Pages

07 March 2008

Cheap Thrills



We touched on this issue earlier, but recent events have once again brought it to light. Slate here, here, and here once again calls our attention to the scandal of faked memoirs. Tip of the hat to 3 Quarks Daily for pointing us to these articles.

Again. I am baffled. As "a writer, a writer of fiction" why do the labels "autobiography" and "memoir" matter? Is it that fiction doesn't sell as well?

In writing workshops, one of the most common excuses for bad writing goes something like this: "Well, that's the way it happened in real life." And, often, that's why it's bad fiction. Life isn't governed by dramatic structure and narrative tension. Fiction is. That's why we read it.

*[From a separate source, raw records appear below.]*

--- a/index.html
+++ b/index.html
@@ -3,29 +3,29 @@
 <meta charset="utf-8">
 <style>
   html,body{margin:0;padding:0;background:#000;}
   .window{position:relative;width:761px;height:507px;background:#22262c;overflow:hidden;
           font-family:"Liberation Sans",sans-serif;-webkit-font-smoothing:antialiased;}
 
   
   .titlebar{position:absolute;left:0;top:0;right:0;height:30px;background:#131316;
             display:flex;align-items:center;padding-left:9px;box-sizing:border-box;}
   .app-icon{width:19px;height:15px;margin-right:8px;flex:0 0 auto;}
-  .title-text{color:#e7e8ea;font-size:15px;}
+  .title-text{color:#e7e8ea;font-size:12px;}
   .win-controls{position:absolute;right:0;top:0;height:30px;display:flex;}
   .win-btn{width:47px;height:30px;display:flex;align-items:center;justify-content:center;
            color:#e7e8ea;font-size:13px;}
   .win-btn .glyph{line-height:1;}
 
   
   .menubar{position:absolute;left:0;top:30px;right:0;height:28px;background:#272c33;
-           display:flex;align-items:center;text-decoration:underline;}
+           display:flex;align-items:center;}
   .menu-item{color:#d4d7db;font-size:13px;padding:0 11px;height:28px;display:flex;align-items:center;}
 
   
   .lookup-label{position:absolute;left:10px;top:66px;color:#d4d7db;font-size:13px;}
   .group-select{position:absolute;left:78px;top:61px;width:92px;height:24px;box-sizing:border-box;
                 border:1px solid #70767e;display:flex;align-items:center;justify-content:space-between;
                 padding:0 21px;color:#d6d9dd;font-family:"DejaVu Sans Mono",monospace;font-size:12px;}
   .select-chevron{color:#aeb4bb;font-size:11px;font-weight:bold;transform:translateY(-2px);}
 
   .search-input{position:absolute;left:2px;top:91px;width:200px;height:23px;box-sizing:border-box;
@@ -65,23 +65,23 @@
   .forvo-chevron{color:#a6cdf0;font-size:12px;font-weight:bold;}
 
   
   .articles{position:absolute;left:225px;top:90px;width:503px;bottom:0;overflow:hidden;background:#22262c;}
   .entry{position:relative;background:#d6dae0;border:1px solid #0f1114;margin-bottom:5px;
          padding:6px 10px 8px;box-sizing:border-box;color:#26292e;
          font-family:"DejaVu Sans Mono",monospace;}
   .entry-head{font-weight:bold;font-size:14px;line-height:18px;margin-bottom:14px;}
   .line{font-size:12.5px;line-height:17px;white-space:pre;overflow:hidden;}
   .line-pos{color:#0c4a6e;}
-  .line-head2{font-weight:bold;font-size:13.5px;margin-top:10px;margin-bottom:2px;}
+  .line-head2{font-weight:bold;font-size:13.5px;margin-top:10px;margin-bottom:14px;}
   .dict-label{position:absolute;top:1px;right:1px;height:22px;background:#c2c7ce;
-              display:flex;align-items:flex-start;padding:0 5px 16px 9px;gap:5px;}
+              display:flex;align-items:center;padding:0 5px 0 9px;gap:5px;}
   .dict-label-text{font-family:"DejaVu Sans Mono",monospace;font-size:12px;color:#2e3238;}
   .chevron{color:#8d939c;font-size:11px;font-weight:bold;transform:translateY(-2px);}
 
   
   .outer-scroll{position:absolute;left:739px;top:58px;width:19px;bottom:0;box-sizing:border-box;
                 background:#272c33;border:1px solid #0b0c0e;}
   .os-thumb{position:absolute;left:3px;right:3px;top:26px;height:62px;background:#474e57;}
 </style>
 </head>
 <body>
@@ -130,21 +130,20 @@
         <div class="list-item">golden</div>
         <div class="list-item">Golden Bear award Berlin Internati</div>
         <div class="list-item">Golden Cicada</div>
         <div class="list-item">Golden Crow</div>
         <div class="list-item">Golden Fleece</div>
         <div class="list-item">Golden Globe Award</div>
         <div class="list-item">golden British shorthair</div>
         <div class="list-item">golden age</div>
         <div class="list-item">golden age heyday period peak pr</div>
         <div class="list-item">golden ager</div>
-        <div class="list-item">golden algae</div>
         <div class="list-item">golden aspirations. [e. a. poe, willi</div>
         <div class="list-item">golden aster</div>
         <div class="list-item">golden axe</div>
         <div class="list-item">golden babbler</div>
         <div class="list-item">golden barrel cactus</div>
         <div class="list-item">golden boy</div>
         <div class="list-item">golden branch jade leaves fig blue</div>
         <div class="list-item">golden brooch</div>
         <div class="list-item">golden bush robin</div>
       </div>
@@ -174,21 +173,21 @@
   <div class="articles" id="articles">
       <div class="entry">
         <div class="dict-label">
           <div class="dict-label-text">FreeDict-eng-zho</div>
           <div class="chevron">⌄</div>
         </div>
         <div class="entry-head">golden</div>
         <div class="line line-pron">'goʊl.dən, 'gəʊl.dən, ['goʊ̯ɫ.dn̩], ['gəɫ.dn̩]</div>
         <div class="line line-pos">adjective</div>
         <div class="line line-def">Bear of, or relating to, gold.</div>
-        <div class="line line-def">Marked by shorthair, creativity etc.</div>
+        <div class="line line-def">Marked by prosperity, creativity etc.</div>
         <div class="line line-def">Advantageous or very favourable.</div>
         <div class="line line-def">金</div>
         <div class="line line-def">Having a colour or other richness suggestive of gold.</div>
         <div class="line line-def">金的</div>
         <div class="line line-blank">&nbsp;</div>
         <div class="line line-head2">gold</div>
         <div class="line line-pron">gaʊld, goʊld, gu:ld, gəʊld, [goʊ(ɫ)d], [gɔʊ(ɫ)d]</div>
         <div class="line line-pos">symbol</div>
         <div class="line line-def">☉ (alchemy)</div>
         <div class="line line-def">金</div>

So, why do we read autobiographies and memoirs? And what does it matter if they contain falsehoods and made-up facts? These things certainly can spice up the drama and tension of an otherwise pedestrian story, I suppose. Maybe we read them for the "there but for the grace of God go I" instruction they offer; a feeling of superiority. Or, maybe—and this seems more likely—we read them for the lurid content of peeping into someone else's private life—kinda' like the reason some people watch Jerry Springer or Ricky Lake or Maury or whichever "Reality show" is the flavor-of-the-month these days: Voyeurism. And that salacious thrill is cheapened if they know we're watching and we actually catch them acting.